Re: Corpora: minimum size of corpus?

From: COMP staff (csrluk@comp.polyu.edu.hk)
Date: Fri Feb 11 2000 - 02:35:59 MET

  • Next message: Termilat: "Corpora: Conférence pour une infrastructure terminologique en Europe"

    > This is a very interesting thread. I'd like to ask the List another
    > question related with it (three questions indeed).
    >
    > Let's suppose we have a large text corpus of Greek text (or any
    > text of a non expansible corpus), and we want to do a grammatical analysis
    > of a part of it for a study on a grammatical category (like case, modus,
    > number, etc.) from the syntactical point of view. For the analysis we'll
    > use a computer editor that helps the human linguist to tag the text in
    > every imaginable way.
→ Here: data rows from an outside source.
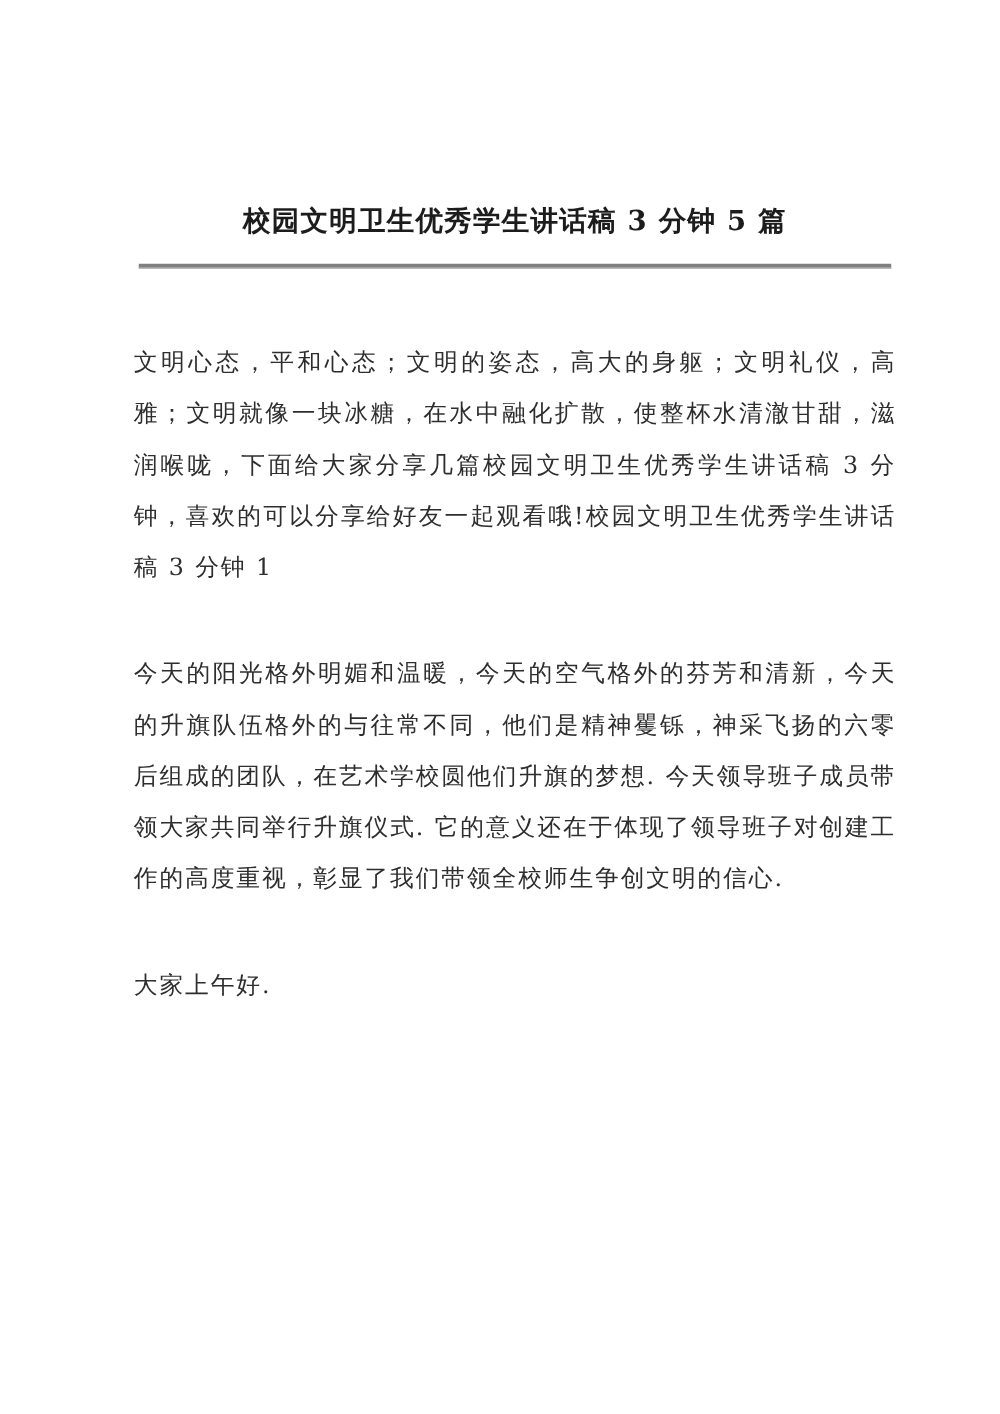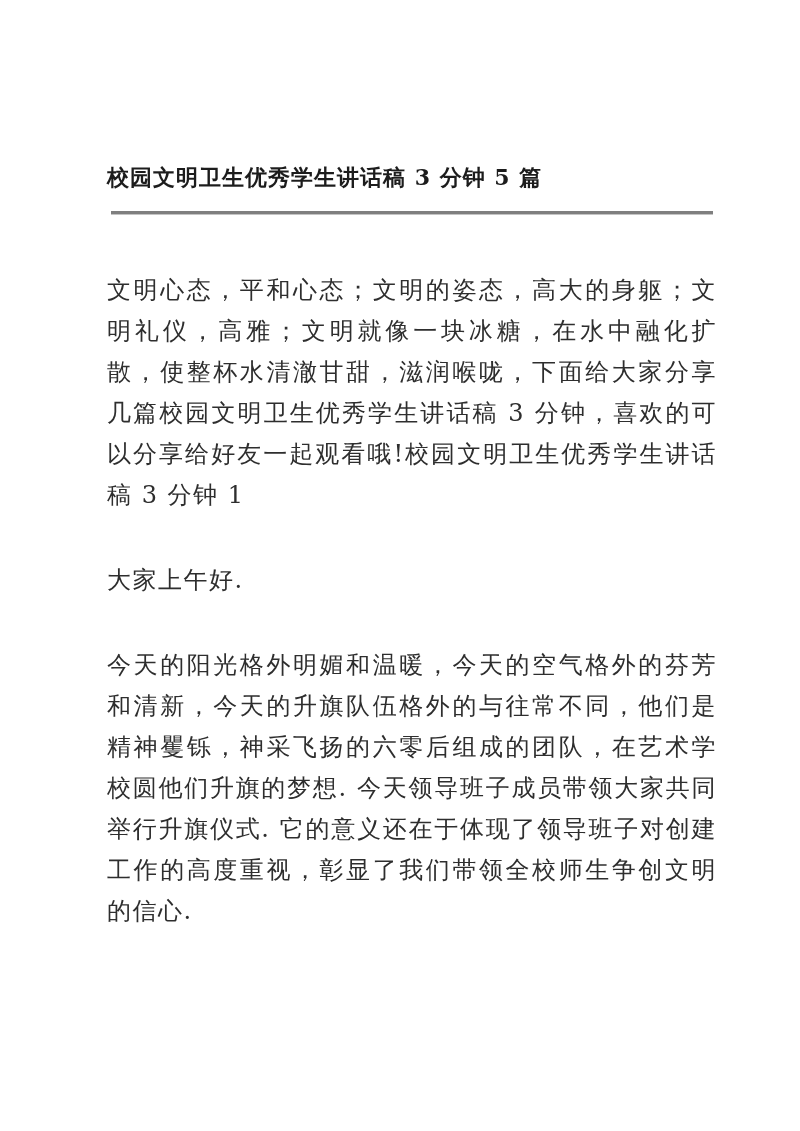"校园文明卫生优秀学生讲话稿 3 分钟 5 篇" .doc-title { text-align: none -> center }
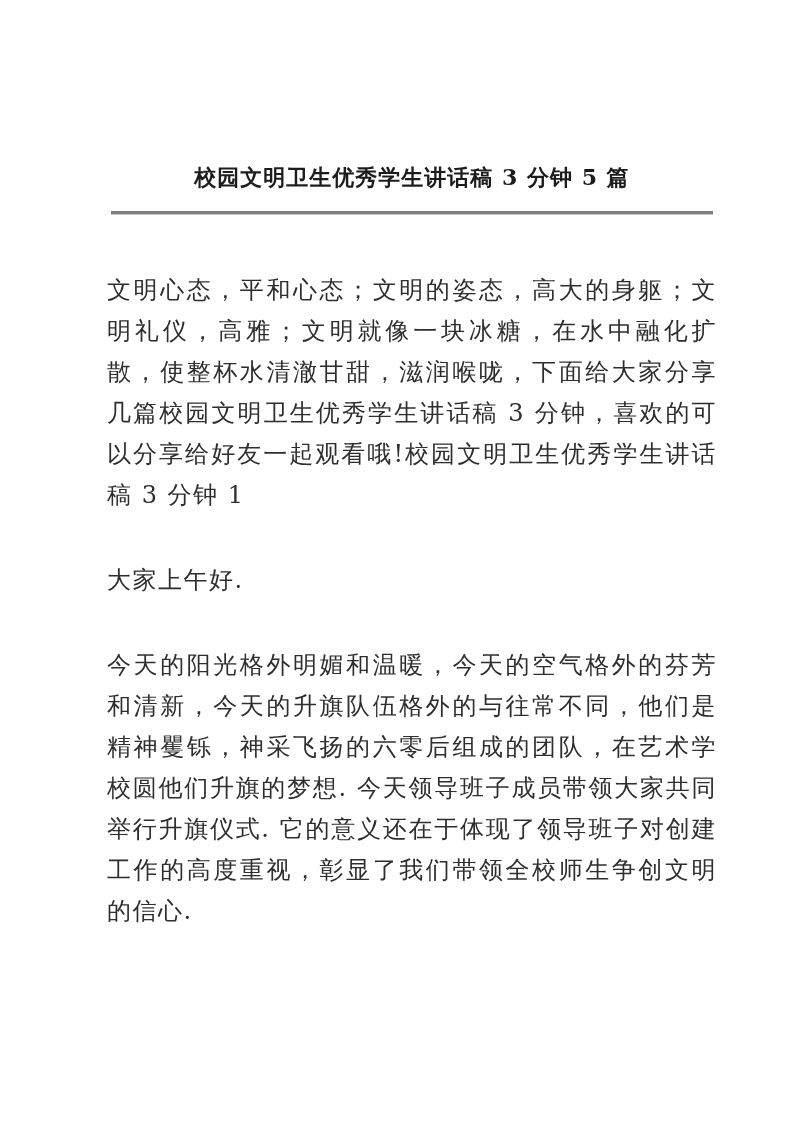"文明心态，平和心态；文明的姿态，高大的身躯；文明礼仪，高雅；文明就像一块冰糖，在" .doc-body p { font-size: 24px -> 19px }
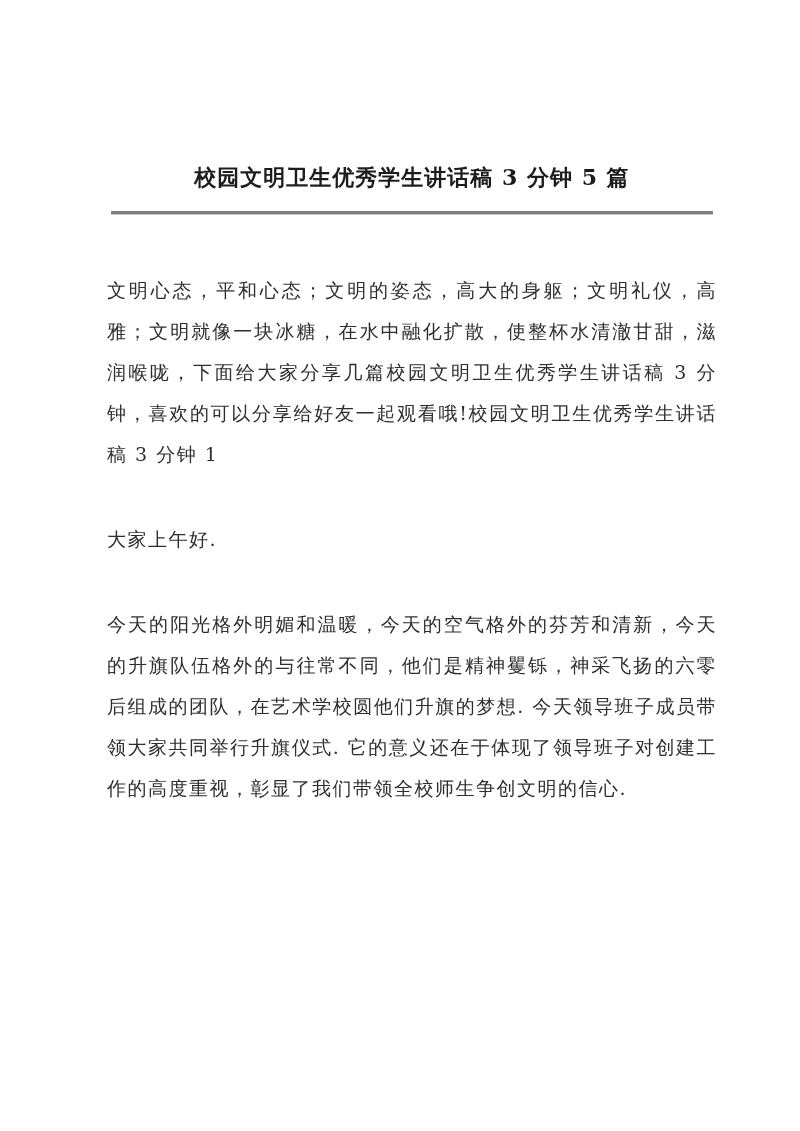"大家上午好." p { order: before "今天的阳光格外明媚和温暖，今天的空气格外的芬芳和清新，今天的升旗队伍格外的与往常" -> after "今天的阳光格外明媚和温暖，今天的空气格外的芬芳和清新，今天的升旗队伍格外的与往常" }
The analyst does a complete morphological and
    > semantic description of every word of the text, a skeleton parsing of every
    > sentence, puts a tag to every syntagm indicating its function, plus more
    > information about anaforic relations, etc, etc. This corpus is homogeneous:
    > I mean it is written by only one author in a given period of his life,
    > without radical departures from the main narrative, either in style or in
    > the subject

    > Now the (first) question: what is the minimum percentage of
    > such corpus we must analyse in order that we may confidently extrapolate
    > the results of our analysis to the whole corpus?. I bet staticians have an
    > (approximate) answer for that. Bibliography? I also understand that it may
    > be probably methodologically preferable to analyse
    > several portions of the same size from the text, instead of parsing only
    > one longer chunk of continuous text. And the third question: for such a
    > project, what would be the minimum size of the analysed corpus? Any help
    > welcome.

    I am not a statistican. However, my view is that the size (even for a
    homogenous corpus) depends on the outcome unit. For example, the corpus size
    for estimating the prob. distribution of word occurrence and sentence structure
    occurrence are quite different. The former uses a word as a unit and the latter
    uses a sentence as a counting unit.

    Because the min size depends on the outcome unit and
    what we want to infer (e.g. distribution, probabilities, etc.), the approx.
    answer and techniques to derive them will also differ. As others have pointed
    out, the general rule is that we should have as large as possible so that we
    can always get enough data for most if not all of the investigation. If we
    are restricted with data size, perhaps we need to work out what analysis to
    be do and what confidence limit can be reached to make certain inference.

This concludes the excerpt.